===== Records for the task

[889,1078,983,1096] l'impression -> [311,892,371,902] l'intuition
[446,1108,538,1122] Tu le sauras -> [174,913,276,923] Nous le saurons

==========
===== Records for the task

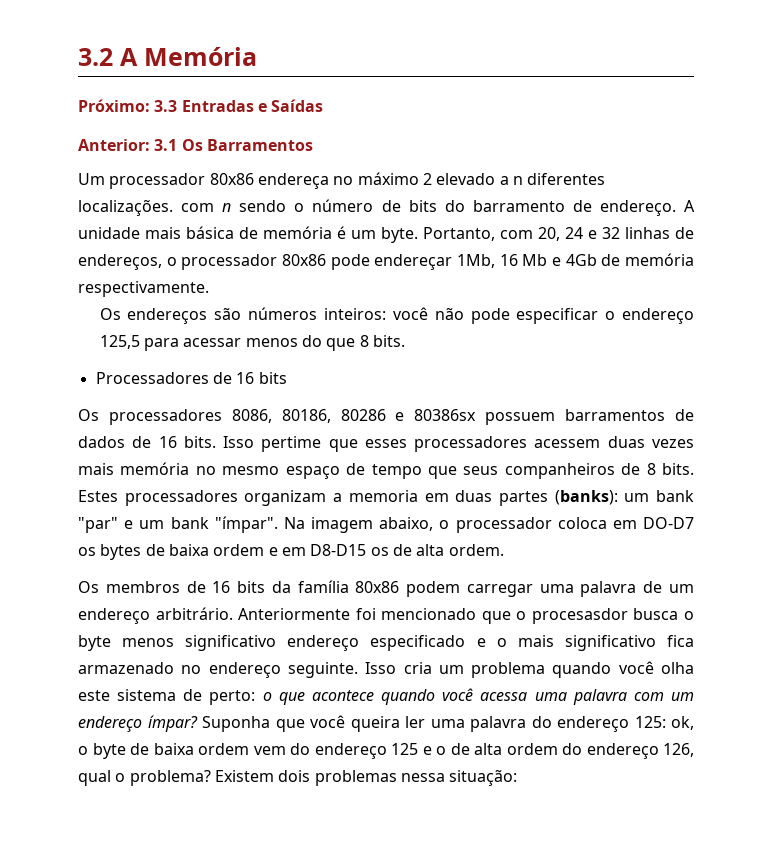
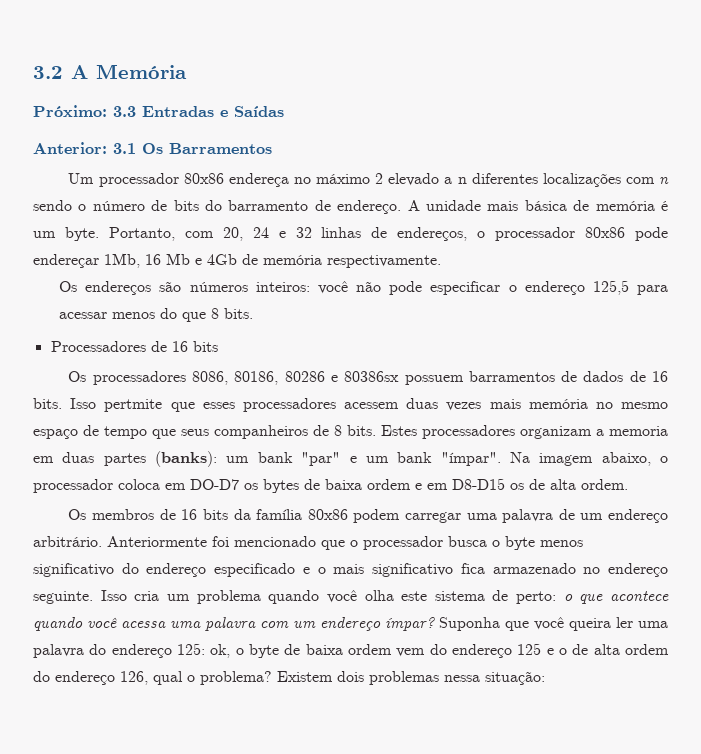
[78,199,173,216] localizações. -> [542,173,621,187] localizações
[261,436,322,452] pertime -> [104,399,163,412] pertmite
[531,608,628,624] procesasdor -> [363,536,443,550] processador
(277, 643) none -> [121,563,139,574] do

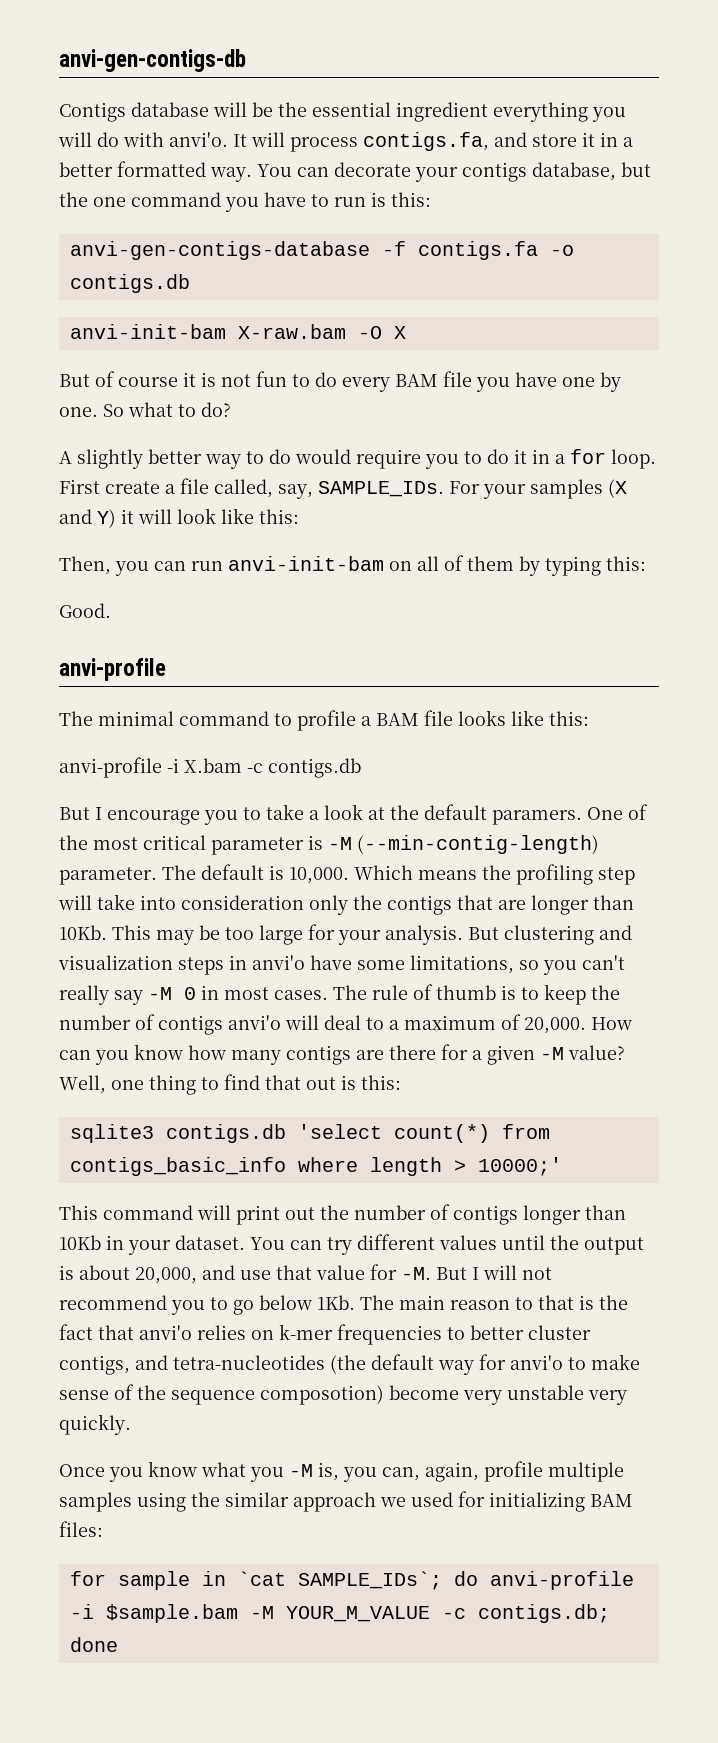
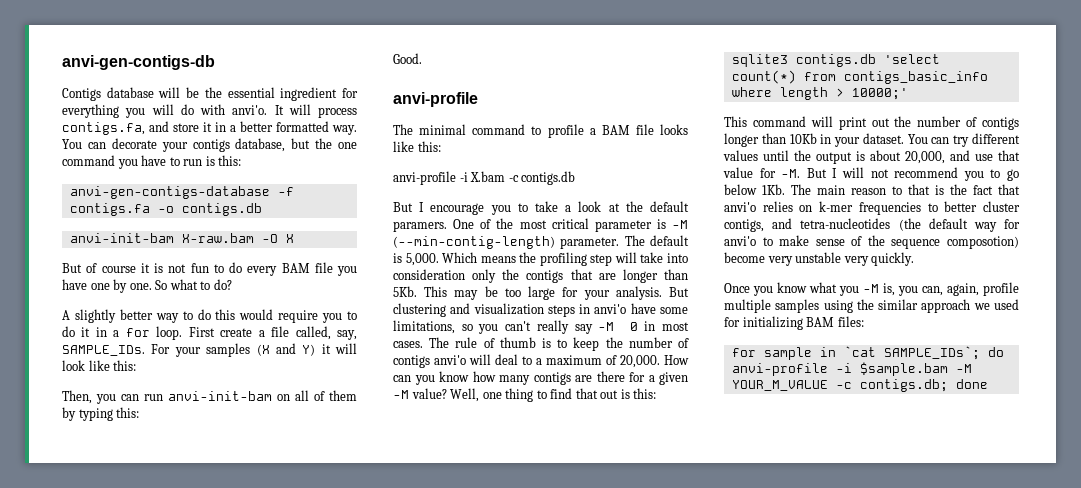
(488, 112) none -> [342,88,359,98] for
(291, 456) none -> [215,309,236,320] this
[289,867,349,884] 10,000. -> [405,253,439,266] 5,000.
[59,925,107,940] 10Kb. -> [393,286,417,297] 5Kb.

==========

### Assignment
If a line in the entries above contains "none", report it.

### Expected answer
(277, 643) none -> [121,563,139,574] do
(488, 112) none -> [342,88,359,98] for
(291, 456) none -> [215,309,236,320] this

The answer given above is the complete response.